§ What this task involves
Here the job is to transcribe the data verbatim while leaving each picture out.

Start of Supplied data

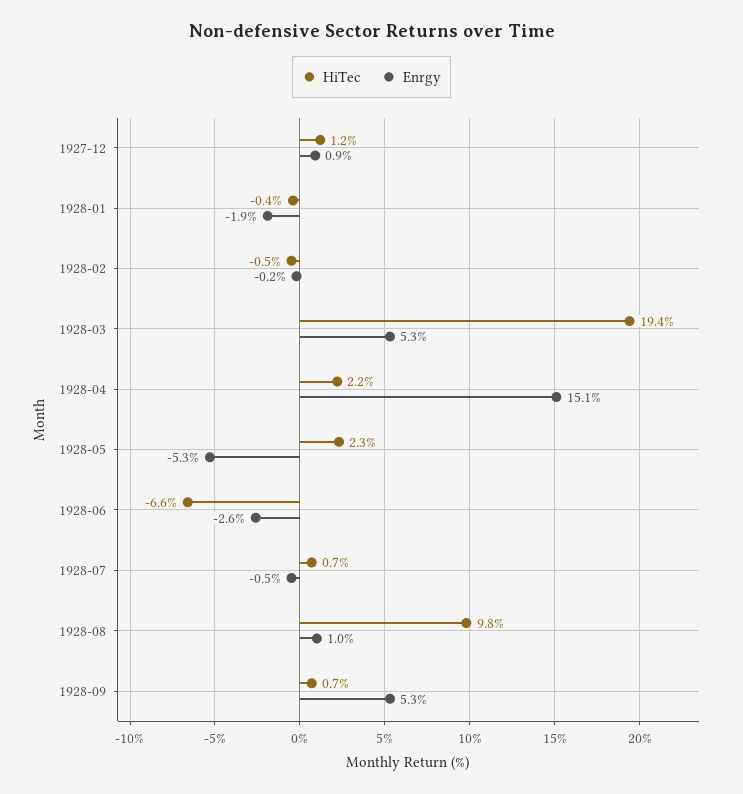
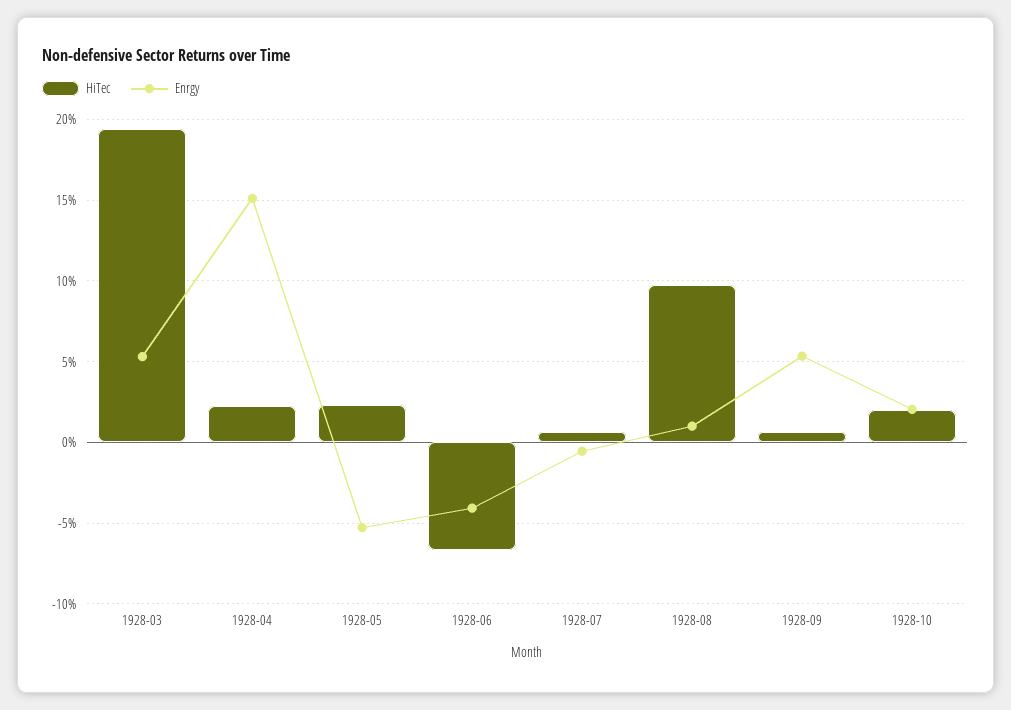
HiTec, 1927-12: 1.2 -> none
Enrgy, 1927-12: 0.9 -> none
HiTec, 1928-01: -0.4 -> none
Enrgy, 1928-01: -1.9 -> none
HiTec, 1928-02: -0.5 -> none
Enrgy, 1928-02: -0.2 -> none
Enrgy, 1928-06: -2.6 -> -4
HiTec, 1928-10: none -> 2
Enrgy, 1928-10: none -> 2

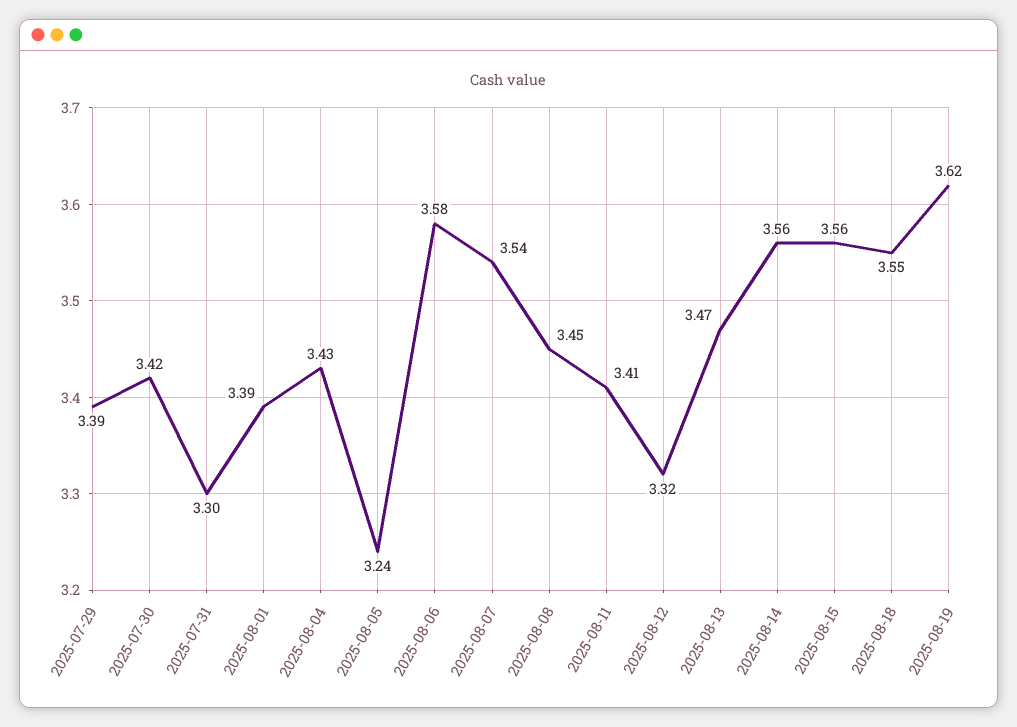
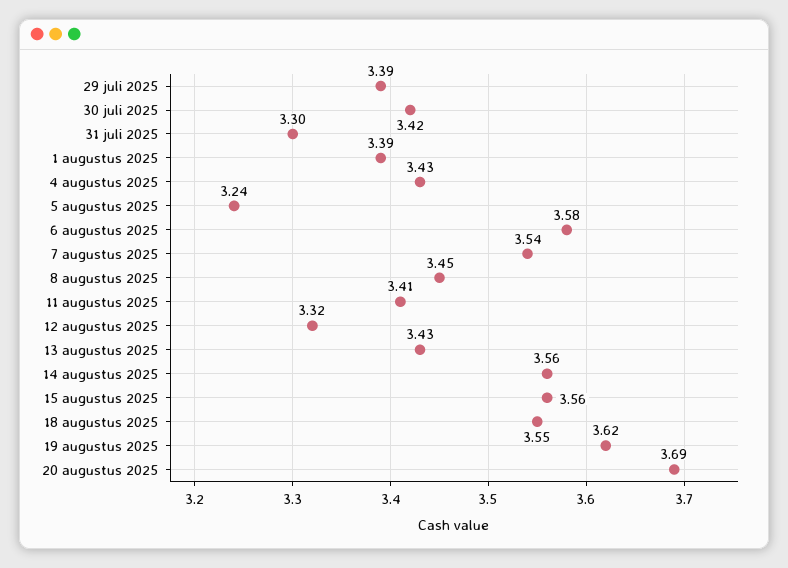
2025-08-13: 3.47 -> 3.43
20 augustus 2025: none -> 3.69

End of Supplied data

§ Solution for this exercise
HiTec, 1927-12: 1.2 -> none
Enrgy, 1927-12: 0.9 -> none
HiTec, 1928-01: -0.4 -> none
Enrgy, 1928-01: -1.9 -> none
HiTec, 1928-02: -0.5 -> none
Enrgy, 1928-02: -0.2 -> none
Enrgy, 1928-06: -2.6 -> -4
HiTec, 1928-10: none -> 2
Enrgy, 1928-10: none -> 2

2025-08-13: 3.47 -> 3.43
20 augustus 2025: none -> 3.69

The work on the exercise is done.